• _Directions_: Reproduce only what lies between the first line of the material below and the line containing "Aiapiire Woerden odaotsaga, must, 240", with both of those lines included and every line kept exact.

### Data to examine

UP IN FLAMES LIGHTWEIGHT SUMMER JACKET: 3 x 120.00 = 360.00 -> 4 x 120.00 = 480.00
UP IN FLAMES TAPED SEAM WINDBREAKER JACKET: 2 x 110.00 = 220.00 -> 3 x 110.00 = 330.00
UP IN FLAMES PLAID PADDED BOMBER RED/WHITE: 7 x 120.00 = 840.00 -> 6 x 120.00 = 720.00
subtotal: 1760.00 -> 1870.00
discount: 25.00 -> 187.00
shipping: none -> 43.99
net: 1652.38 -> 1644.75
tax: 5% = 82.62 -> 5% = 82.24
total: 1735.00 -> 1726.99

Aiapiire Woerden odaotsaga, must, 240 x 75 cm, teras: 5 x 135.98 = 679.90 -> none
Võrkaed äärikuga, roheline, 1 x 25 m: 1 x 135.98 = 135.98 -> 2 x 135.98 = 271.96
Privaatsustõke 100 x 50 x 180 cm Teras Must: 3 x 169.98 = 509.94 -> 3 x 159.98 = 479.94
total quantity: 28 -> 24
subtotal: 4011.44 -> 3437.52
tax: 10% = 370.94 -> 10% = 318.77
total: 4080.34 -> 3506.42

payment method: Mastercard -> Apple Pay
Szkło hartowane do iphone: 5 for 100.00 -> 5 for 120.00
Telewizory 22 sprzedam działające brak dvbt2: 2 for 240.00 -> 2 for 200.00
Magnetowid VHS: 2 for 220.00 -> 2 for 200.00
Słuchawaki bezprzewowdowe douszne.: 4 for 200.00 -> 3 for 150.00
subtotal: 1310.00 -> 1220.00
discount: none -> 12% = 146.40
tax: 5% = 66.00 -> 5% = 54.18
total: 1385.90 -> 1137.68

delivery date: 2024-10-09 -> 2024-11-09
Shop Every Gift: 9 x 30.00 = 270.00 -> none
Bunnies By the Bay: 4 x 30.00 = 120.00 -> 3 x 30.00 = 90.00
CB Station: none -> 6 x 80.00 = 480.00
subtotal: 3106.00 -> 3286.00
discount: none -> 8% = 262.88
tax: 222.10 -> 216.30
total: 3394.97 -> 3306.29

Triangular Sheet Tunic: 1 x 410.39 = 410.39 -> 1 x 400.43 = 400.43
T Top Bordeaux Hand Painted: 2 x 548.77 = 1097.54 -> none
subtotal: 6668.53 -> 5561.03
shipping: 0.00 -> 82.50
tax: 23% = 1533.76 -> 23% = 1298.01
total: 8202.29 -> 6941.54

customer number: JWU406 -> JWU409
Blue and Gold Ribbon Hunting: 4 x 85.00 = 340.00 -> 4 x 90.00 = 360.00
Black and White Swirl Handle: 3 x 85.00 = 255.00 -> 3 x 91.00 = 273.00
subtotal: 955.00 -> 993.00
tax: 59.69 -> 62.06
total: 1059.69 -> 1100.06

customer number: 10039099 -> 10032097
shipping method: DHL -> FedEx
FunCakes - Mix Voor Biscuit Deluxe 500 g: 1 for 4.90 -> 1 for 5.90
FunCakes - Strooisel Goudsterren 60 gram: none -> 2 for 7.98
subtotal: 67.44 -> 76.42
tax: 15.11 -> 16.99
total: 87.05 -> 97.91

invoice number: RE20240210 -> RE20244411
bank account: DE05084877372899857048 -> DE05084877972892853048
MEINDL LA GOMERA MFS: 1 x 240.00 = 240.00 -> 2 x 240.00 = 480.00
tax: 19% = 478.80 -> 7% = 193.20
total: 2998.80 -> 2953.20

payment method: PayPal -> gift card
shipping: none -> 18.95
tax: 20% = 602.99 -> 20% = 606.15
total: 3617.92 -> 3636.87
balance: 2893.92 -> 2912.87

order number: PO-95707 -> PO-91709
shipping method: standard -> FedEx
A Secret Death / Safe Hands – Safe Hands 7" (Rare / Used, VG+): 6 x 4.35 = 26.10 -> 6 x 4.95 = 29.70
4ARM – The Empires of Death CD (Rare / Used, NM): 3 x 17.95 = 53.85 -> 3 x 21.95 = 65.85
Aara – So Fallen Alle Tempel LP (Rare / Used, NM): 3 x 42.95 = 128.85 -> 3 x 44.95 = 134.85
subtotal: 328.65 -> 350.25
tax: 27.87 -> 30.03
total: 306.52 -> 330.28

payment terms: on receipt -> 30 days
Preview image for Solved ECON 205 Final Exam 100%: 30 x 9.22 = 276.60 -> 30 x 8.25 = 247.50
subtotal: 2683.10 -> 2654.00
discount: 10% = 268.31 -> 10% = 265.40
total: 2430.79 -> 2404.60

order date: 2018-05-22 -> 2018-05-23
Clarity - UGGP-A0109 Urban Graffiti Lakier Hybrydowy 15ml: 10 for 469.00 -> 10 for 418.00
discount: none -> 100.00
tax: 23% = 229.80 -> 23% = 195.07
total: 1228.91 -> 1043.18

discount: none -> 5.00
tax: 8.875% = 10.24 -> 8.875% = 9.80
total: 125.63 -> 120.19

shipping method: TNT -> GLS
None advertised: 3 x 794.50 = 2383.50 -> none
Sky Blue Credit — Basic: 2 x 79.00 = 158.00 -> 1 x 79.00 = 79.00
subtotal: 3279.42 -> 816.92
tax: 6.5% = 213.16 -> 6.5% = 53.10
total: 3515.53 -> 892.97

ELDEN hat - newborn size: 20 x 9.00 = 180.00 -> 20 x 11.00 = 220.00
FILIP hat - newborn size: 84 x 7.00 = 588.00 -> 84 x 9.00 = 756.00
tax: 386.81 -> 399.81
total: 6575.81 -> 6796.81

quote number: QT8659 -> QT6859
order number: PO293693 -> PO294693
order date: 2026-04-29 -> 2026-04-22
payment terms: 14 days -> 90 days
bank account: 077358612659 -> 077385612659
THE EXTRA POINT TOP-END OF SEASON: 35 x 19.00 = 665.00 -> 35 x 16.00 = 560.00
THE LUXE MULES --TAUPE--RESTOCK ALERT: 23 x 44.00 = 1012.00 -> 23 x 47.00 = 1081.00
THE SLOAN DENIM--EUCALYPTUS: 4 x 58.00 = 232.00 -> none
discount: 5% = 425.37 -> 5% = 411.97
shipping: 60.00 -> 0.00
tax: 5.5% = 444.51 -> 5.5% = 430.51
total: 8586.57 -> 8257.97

######

• _Written response_:
UP IN FLAMES LIGHTWEIGHT SUMMER JACKET: 3 x 120.00 = 360.00 -> 4 x 120.00 = 480.00
UP IN FLAMES TAPED SEAM WINDBREAKER JACKET: 2 x 110.00 = 220.00 -> 3 x 110.00 = 330.00
UP IN FLAMES PLAID PADDED BOMBER RED/WHITE: 7 x 120.00 = 840.00 -> 6 x 120.00 = 720.00
subtotal: 1760.00 -> 1870.00
discount: 25.00 -> 187.00
shipping: none -> 43.99
net: 1652.38 -> 1644.75
tax: 5% = 82.62 -> 5% = 82.24
total: 1735.00 -> 1726.99

Aiapiire Woerden odaotsaga, must, 240 x 75 cm, teras: 5 x 135.98 = 679.90 -> none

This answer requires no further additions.